Aus Politische Berichte Nr. 05/2019, S.14 • InhaltsverzeichnisPDFPB-Archiv

Klasse Tarifabschluss bei der Berliner Verkehrsgesellschaft

Rüdiger Lötzer, Berlin

Nach drei massiven Streiktagen, die zum Teil den öffentlichen Nahverkehr in ganz Berlin – mit Ausnahme der S-Bahn, die im Besitz der Bahn-AG ist – lahmgelegt hatten, haben die 14.500 Beschäftigten der Berliner Verkehrsgesellschaft im April einen Tarifabschluss mit bundesweiter Signalwirkung erreicht. Rückwirkend zum 1.1.2019 bekommen alle Beschäftigten 8 % mehr Geld, mindestens 350 Euro. Das Weihnachtsgeld steigt für alle um 200 Euro. Der Tarifabschluss läuft bis 31.12.2020, also über zwei Jahre. Zusätzlich gibt es Änderungen bei der Eingruppierung und im Manteltarif. Das Entgelt von Busfahrern – der größten Beschäftigtengruppe bei der BVG – steigt damit monatlich um 414 Euro, das ist ein Plus von 19 %. In der untersten Entgeltgruppe beträgt der Anstieg sogar 21 %. Ein U-Bahnfahrer, der bisher nach 10 Jahren 2.270 Euro brutto Verdiente, bekommt nun 2.685 Euro im Monat, also 415 Euro mehr. Nur die Forderung nach Arbeitszeitverkürzung – Verdi hatte eine Verringerung der wöchentlichen Arbeitszeit von 39 auf 36,5 Stunden gefordert – konnte nicht durchgesetzt werden.

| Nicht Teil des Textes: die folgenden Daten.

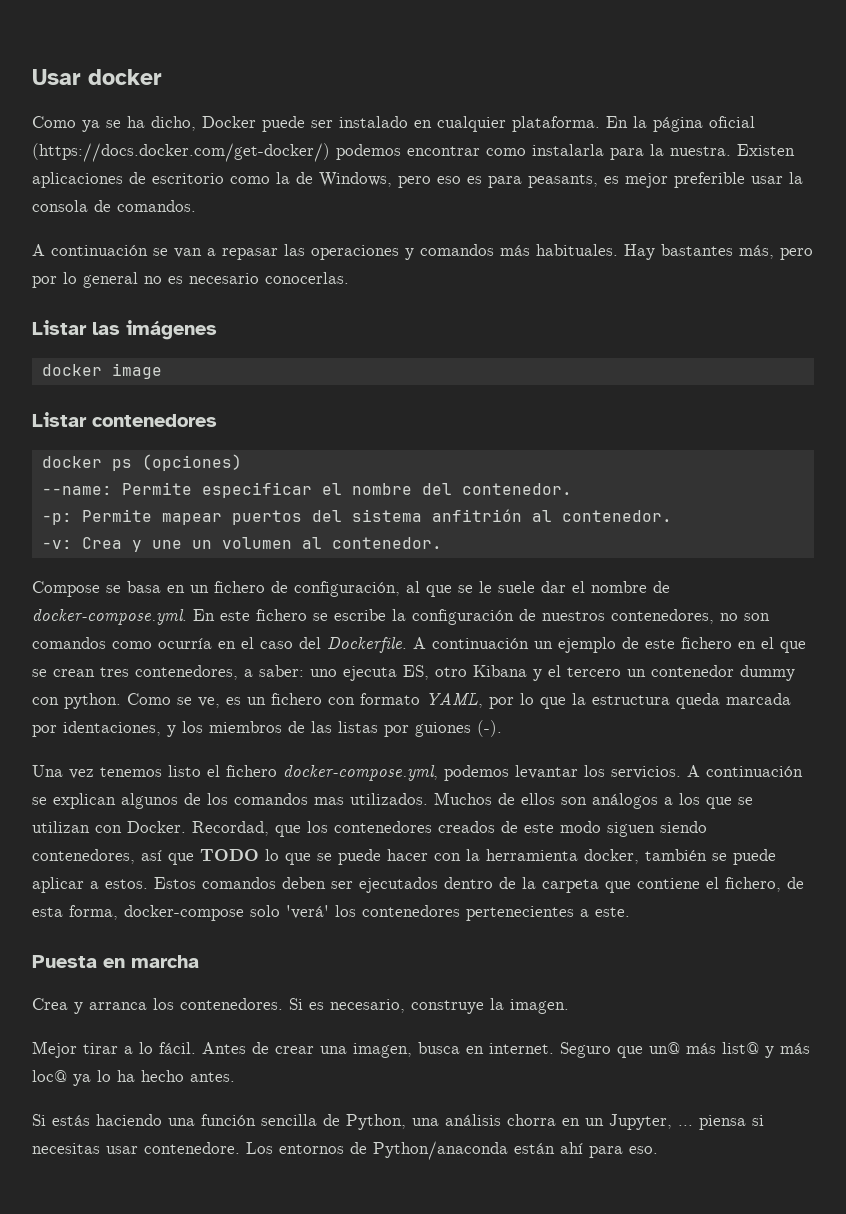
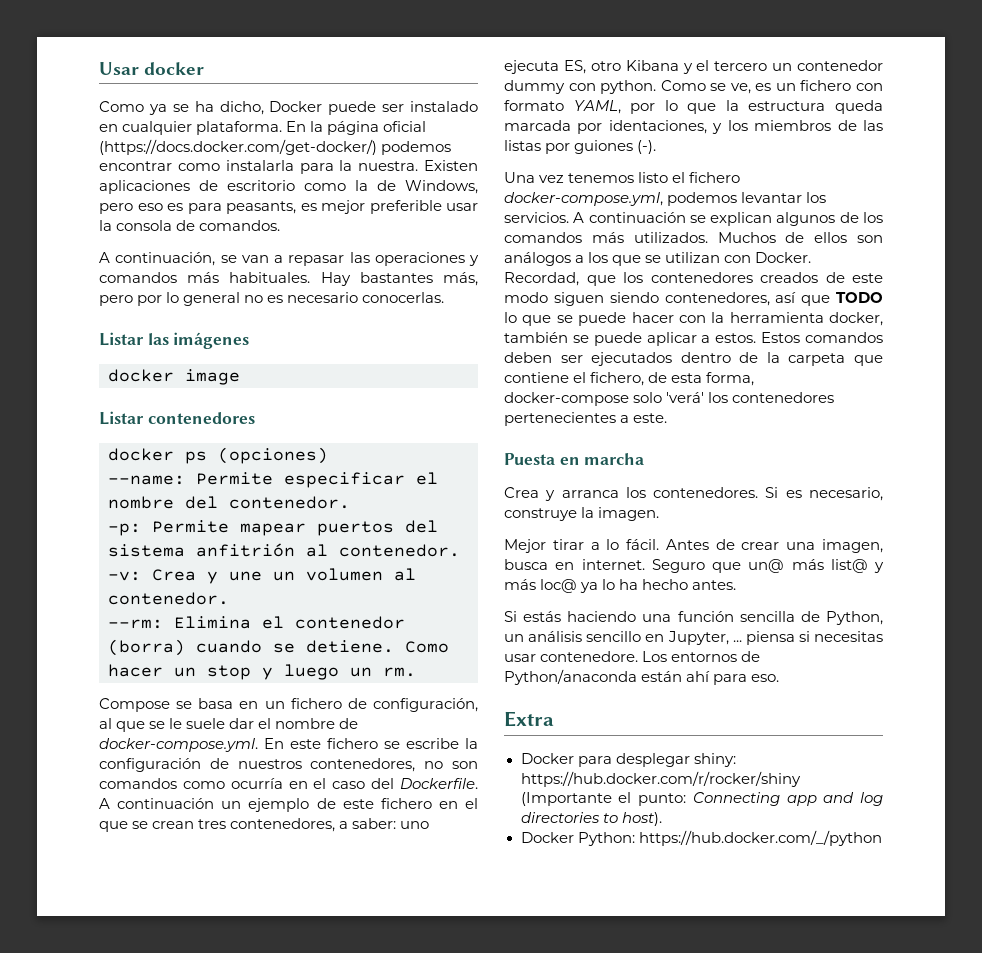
[51,245,148,256] continuación -> [115,252,216,266] continuación,
(442, 543) none -> [108,616,405,629] [108,639,449,656] [108,664,416,680] // --rm: Elimina el contenedor (borra) cuando se detiene. Como hacer un stop y luego un rm.
[314,797,344,805] mas -> [591,232,624,243] más
[412,1114,604,1126] una análisis chorra en un -> [504,631,665,642] un análisis sencillo en
(658, 1150) none -> [504,711,554,727] [520,753,736,767] [520,771,801,787] [520,792,883,806] [520,812,662,826] [520,830,882,846] // Extra // Docker para desplegar shiny: https://hub.docker.com/r/rocker/shiny (Importante el punto: Connecting app and log directories to host). // Docker Python: https://hub.docker.com/_/python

Die Arbeitgeberseite argumentierte, sie könne ohnehin nicht alle offenen Stellen besetzen. Mit einer Arbeitszeitverkürzung werde ein zusätzlicher Stellenaufbau erforderlich, der nicht realisierbar sei. Nun können die freien Stellen bei der BVG vermutlich rasch besetzt werden. Bisher waren die Entgelte der BVG – eine Folge der Lohnsenkungen unter Finanzsenator Sarrazin Anfang der 2000er Jahre – bundesweit Schlusslicht unter den öffentlichen Verkehrsbetrieben. Mit diesem Tarifabschluss steigen die Entgelte der BVG bundesweit in die Spitzengruppe auf. Nur in NRW und Bayern wird nach Verdi-Angaben noch mehr gezahlt. „Der Fall BVG wird Strahlkraft haben“, heißt es in den Medien und von der Arbeitgeberseite. In der Tat: den Beschäftigten bei der BVG und ihrer Gewerkschaft Verdi ist mit diesem Abschluss ein bedeutender Schritt zur Eindämmung des Niedriglohnsektors gelungen. Auch in Berlin ist der Fachkräftemangel inzwischen in allen Branchen ein brennendes Thema für die Arbeitgeber geworden. Das verbessert die Position der Beschäftigten – zumal dann, wenn sie wie bei der BVG gewerkschaftlich gut organisiert sind, und wenn sie außerdem auf die in Zuzugsgebieten wie Berlin massiv steigenden Mieten und damit steigenden Lebenshaltungskosten hinweisen können.